Thursday, October 12, 2017

Dating the Mamenchisaurus Assemblage

The Upper Shaximiao, or Shangshaximiao Formation has also been referred to by Chinese paleontologists as the "Mamenchisaurus Assemblage", to separate it from the "Shunosaurus-Omeisaurus Assemblage" or Lower Shaximiao (or Xiashaximiao) formation.  Although I had read many times in the past that it is dateable to the Oxfordian, or concurrent with the early part of the Morrison, it looks like in reality it's a fair bit earlier; during the Bathonian and Callovian, nearly 10 million years prior to the corresponding Morrison-Lourinha-Tendaguru-Solnfohen Formations.  While there is a radiometric date or two to back this up, the real reason this is believed is due to faunal dead-reckoning, and I just read a paper by a number of Chinese paleontologists (note: just because I just read it doesn't mean it's new; it just means I hadn't found it yet) that discusses this at length.

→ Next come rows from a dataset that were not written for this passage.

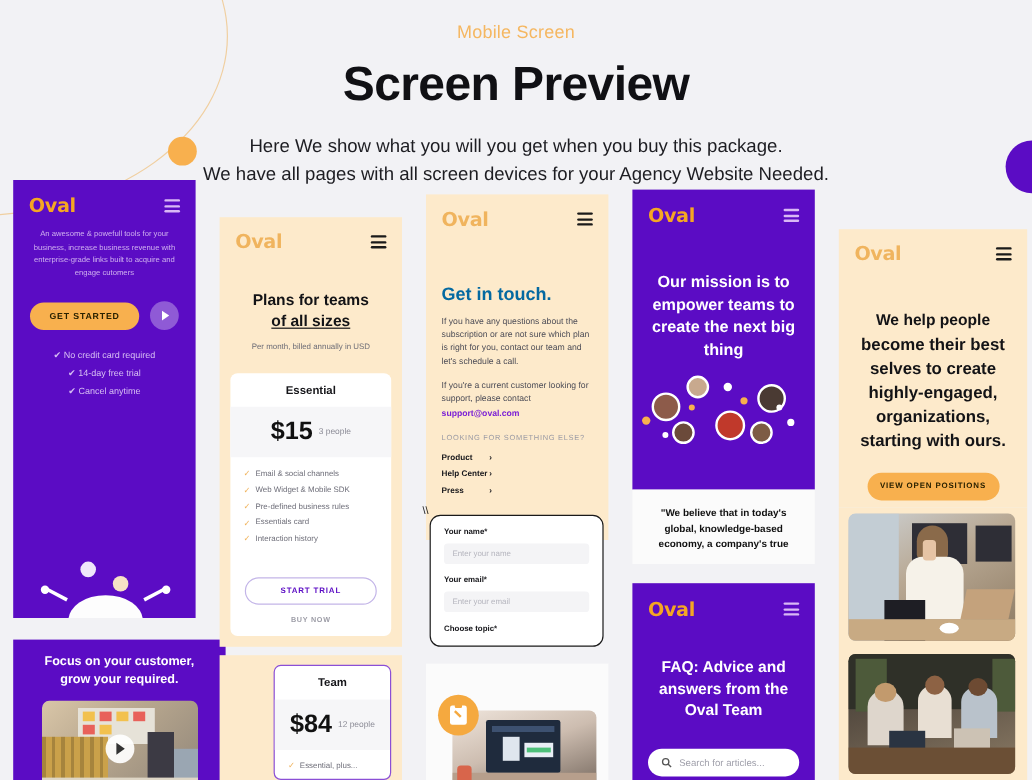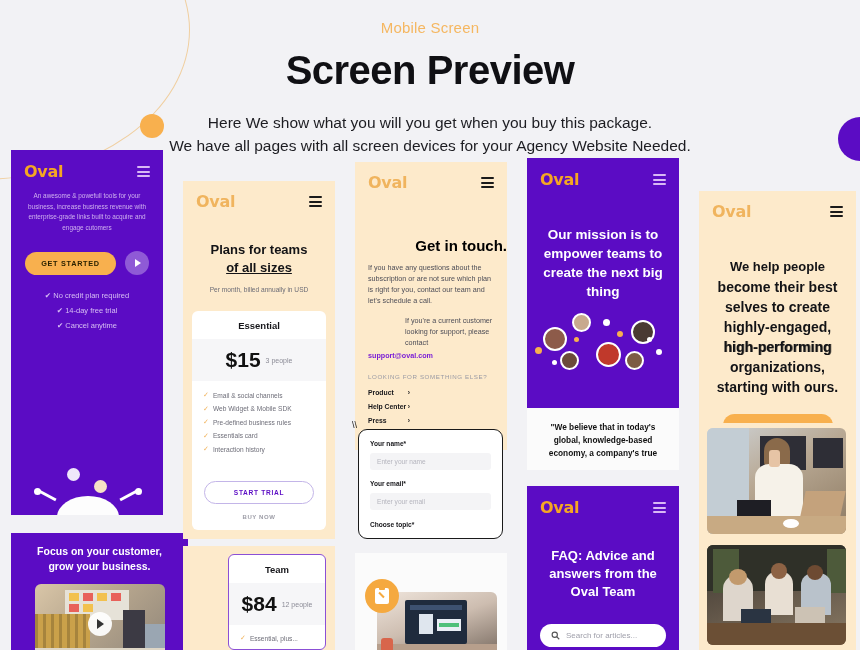--- a/index.html
+++ b/index.html
@@ -67,7 +67,7 @@
   .tick { color: #f0b45e; font-size: 7px; }
 
   
-  .ct-h { font-size: 15px; font-weight: bold; color: #000000; text-align: right; }
+  .ct-h { font-size: 15px; font-weight: bold; color: #0369a1; }
   .ct-p { font-size: 7.2px; color: #4d4d57; line-height: 11px; }
   .ct-mail { font-size: 7.2px; color: #7a1ed6; font-weight: bold; }
   .ct-label { font-size: 6.2px; color: #9a9aa4; letter-spacing: .6px; }

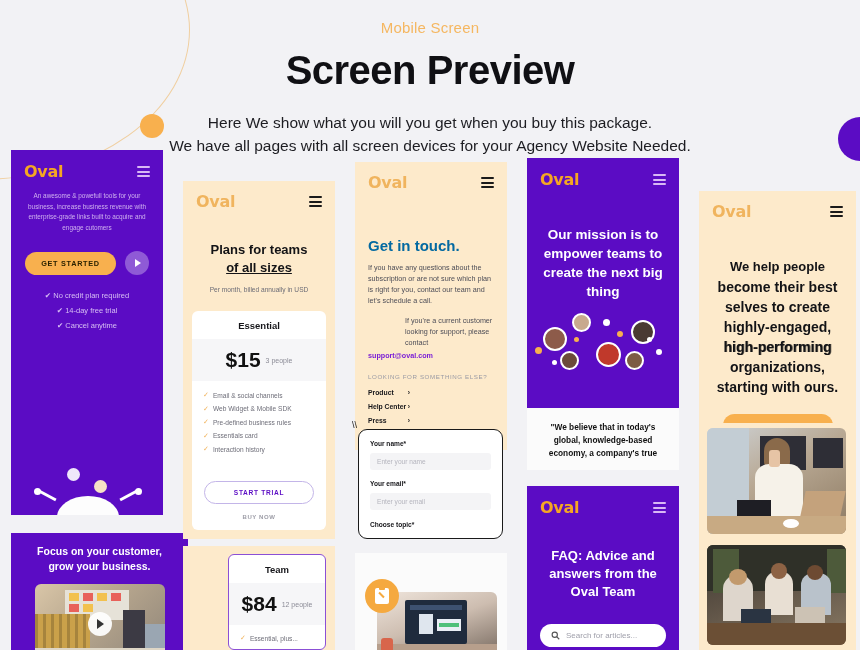--- a/index.html
+++ b/index.html
@@ -131,7 +131,7 @@
     <div style="margin-top:16px;">
       <div class="check-row">
         <span>✔</span>
-        <span>No credit plan required</span>
+        <span>No credit card required</span>
       </div>
       <div class="check-row">
         <span>✔</span>

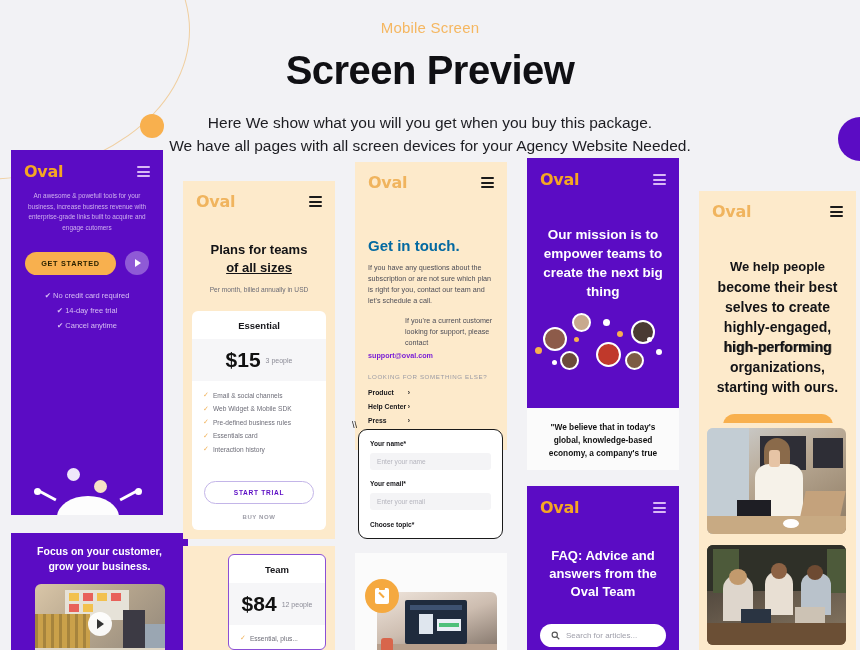--- a/index.html
+++ b/index.html
@@ -249,7 +249,7 @@
     </div>
     <div class="ct-h" style="padding:45px 0 0 13px;">Get in touch.</div>
     <div class="ct-p" style="padding:8px 13px 0 13px;">If you have any questions about the subscription or are not sure which plan is right for you, contact our team and let's schedule a call.</div>
-    <div class="ct-p" style="padding:9px 13px 0 13px;margin-left:37px;">If you're a current customer looking for support, please contact</div>
+    <div class="ct-p" style="padding:9px 13px 0 13px;">If you're a current customer looking for support, please contact</div>
     <div class="ct-mail" style="padding:3px 13px 0 13px;">support@oval.com</div>
     <div class="ct-label" style="padding:13px 13px 0 13px;">LOOKING FOR SOMETHING ELSE?</div>
     <div style="padding:9px 13px 0 13px;">

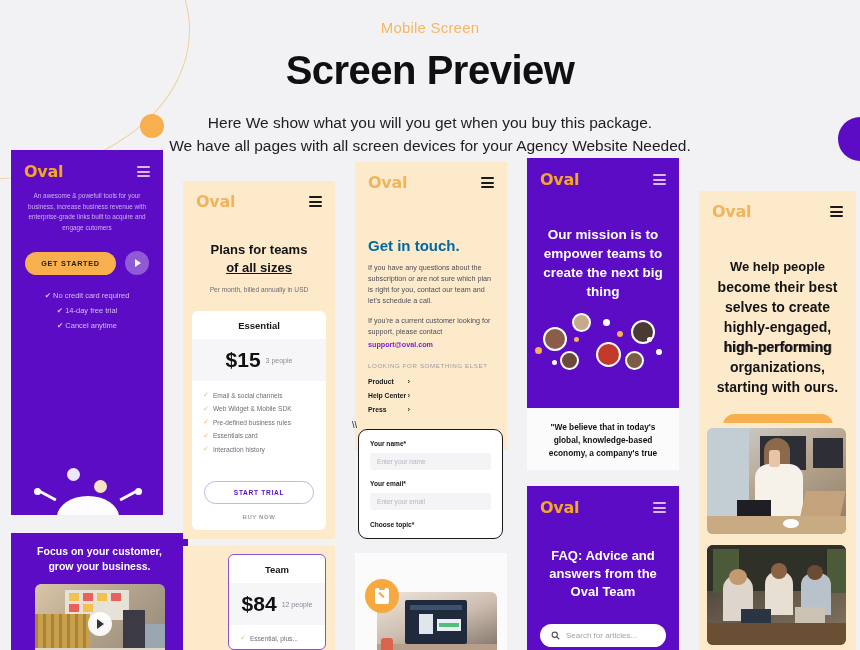--- a/index.html
+++ b/index.html
@@ -359,7 +359,6 @@
       <div class="h-dark" style="font-size:14px; line-height:20px;">become their best</div>
       <div class="h-dark" style="font-size:14px; line-height:20px;">selves to create</div>
       <div class="h-dark" style="font-size:14px; line-height:20px;">highly-engaged,</div>
-      <div class="h-dark" style="font-size:14px; line-height:20px; text-shadow:0.8px 0 0 rgba(0,0,0,.55);">high-performing</div>
       <div class="h-dark" style="font-size:14px; line-height:20px;">organizations,</div>
       <div class="h-dark" style="font-size:14px; line-height:20px;">starting with ours.</div>
     </div>

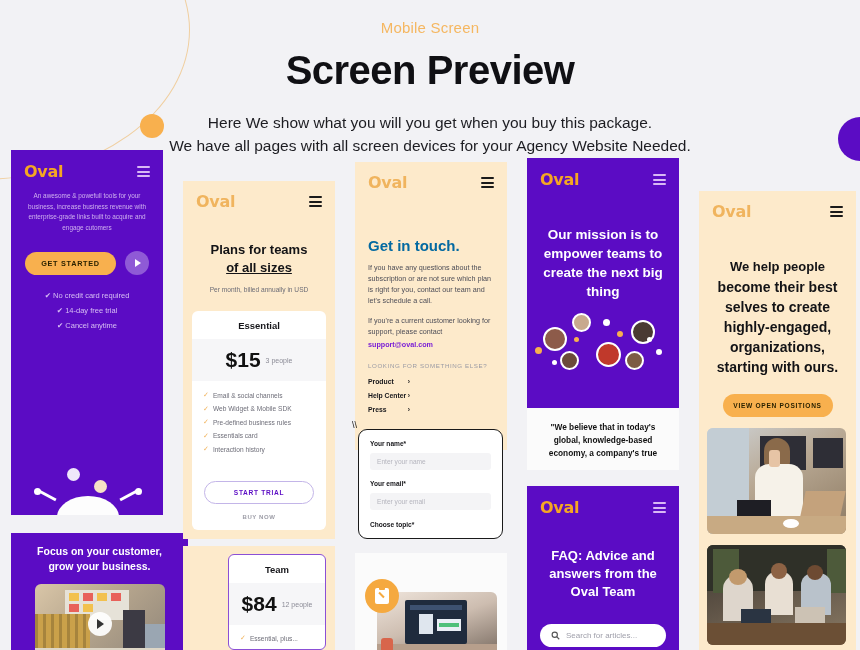--- a/index.html
+++ b/index.html
@@ -156,7 +156,7 @@
 
   <div class="card purple" style="left:11px; top:533px; width:177px; height:117px;">
     <div class="h-white" style="font-size:10.5px; line-height:15px; padding:11px 8px 0 8px;">Focus on your customer,</div>
-    <div class="h-white" style="font-size:10.5px; line-height:15px;">grow your business.</div>
+    <div class="h-white" style="font-size:10.5px; line-height:15px;">grow your required.</div>
     <div class="photo" style="margin:10px auto 0 auto; width:130px; height:80px;
                 background:linear-gradient(135deg,#d9c6a8 0%,#b9a88f 40%,#8e8478 100%);">
       <div style="position:absolute; left:30px; top:6px; width:64px; height:30px; background:#e6e2d8;"></div>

The lower formation may even be as old as 170 or so million years ago, whereas the latest part of the formation may have just barely squeeked into the Oxfordian.  The lowest part may have even squeeked into the older Bajocian.  The Mamenchisaurus Assemblage therefore probably is more like 160 million years ago, vs. 156-146 million years ago for the Morrison, depending on how deeply into it you go.  Of course, none of this means that you can pinpoint precisely in what year a dinosaur fossil died and was buried, so sometimes you have to take the best guess and average in the range.  If the Shunosaurus-Omeisaurus Assemblage is thus about 170 million years ago, and the Mamenchisaurus Assemblage is 160 million years ago, then the "Camarasaurus-Diplodocus Assemblage" of the Morrison is about 150 million years ago; although we can speak at least a little bit intelligently about the fact that that's the midpoint of a ten million year spread, and that we can say a few provisional things about how things changed over that ten million years.  But still; the point is that the Mamenchisaurus Assemblage represents an earlier stage of the "Jurassic Aspect" fauna.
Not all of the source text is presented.